A faithful transcription is wanted of the lines from the top of the material through the line that holds "letter-spacing: -4px;", both ends included, leaving out the pictures.

--------------------

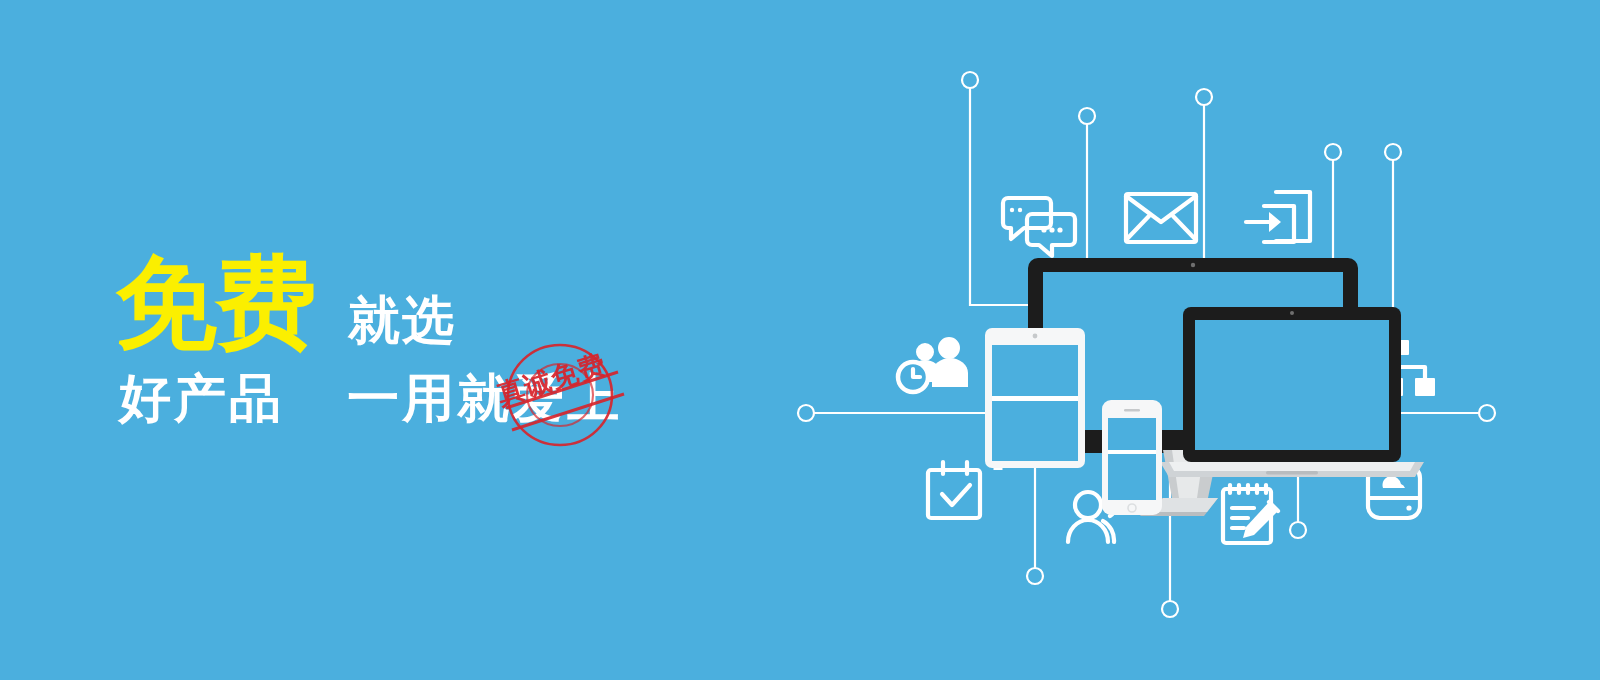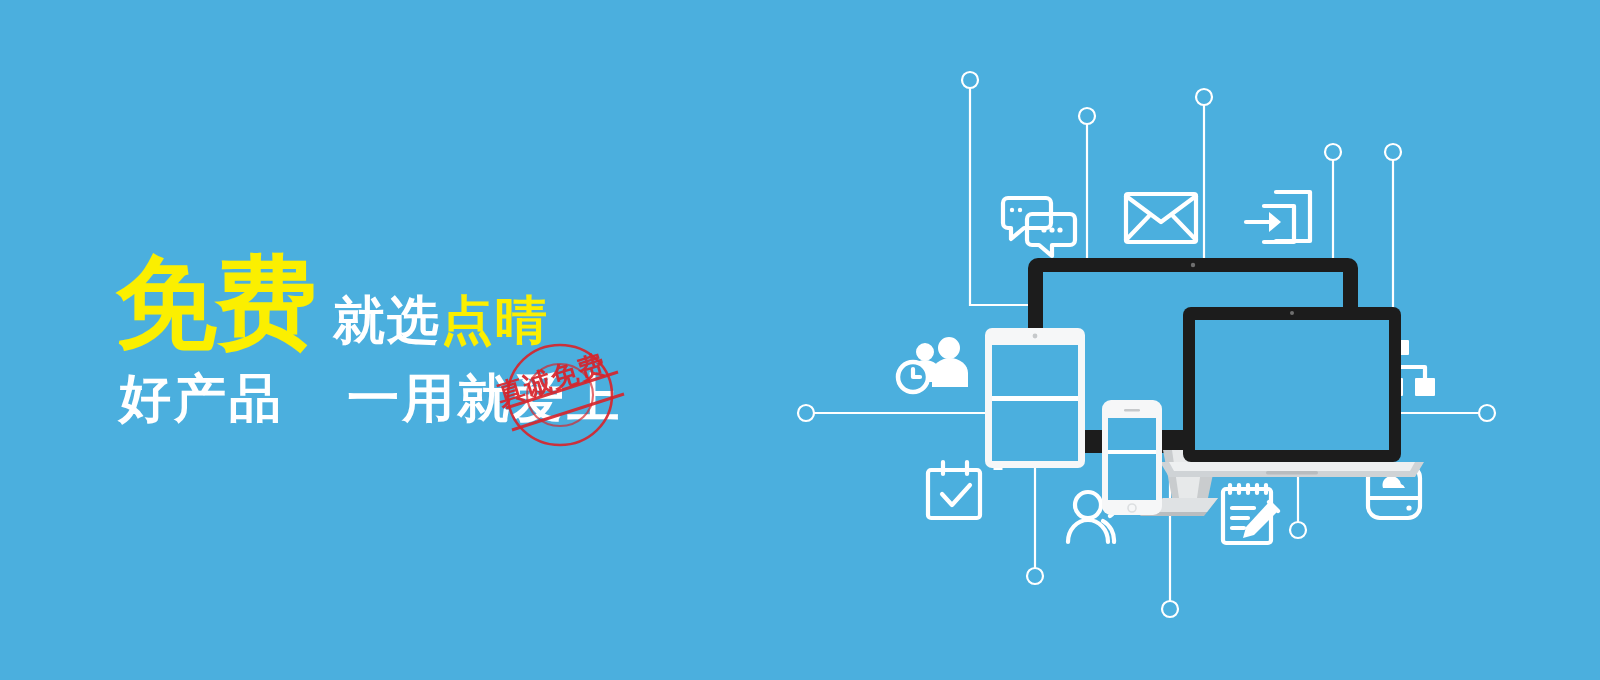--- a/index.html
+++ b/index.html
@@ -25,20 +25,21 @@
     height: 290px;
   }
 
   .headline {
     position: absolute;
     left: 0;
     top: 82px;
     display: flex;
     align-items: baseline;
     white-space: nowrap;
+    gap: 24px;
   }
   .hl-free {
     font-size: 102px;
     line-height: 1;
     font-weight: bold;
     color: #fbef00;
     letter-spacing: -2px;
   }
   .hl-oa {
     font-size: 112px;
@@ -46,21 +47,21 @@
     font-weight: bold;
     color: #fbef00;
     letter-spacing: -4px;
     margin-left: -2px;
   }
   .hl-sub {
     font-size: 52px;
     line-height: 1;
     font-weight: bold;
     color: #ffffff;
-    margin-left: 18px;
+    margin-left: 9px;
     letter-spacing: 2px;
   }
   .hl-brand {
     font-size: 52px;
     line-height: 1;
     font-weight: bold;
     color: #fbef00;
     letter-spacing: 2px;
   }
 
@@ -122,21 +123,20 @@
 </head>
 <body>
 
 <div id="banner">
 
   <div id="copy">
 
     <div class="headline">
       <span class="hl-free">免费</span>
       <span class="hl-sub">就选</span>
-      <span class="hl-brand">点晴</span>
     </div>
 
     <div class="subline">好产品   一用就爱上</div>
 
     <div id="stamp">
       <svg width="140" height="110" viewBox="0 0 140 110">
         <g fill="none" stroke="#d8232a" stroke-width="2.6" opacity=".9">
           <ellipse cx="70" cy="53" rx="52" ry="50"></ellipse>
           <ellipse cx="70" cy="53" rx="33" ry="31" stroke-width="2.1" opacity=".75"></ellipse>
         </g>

--------------------

● **Reply**
--- a/index.html
+++ b/index.html
@@ -25,20 +25,21 @@
     height: 290px;
   }
 
   .headline {
     position: absolute;
     left: 0;
     top: 82px;
     display: flex;
     align-items: baseline;
     white-space: nowrap;
+    gap: 24px;
   }
   .hl-free {
     font-size: 102px;
     line-height: 1;
     font-weight: bold;
     color: #fbef00;
     letter-spacing: -2px;
   }
   .hl-oa {
     font-size: 112px;
@@ -46,21 +47,21 @@
     font-weight: bold;
     color: #fbef00;
     letter-spacing: -4px;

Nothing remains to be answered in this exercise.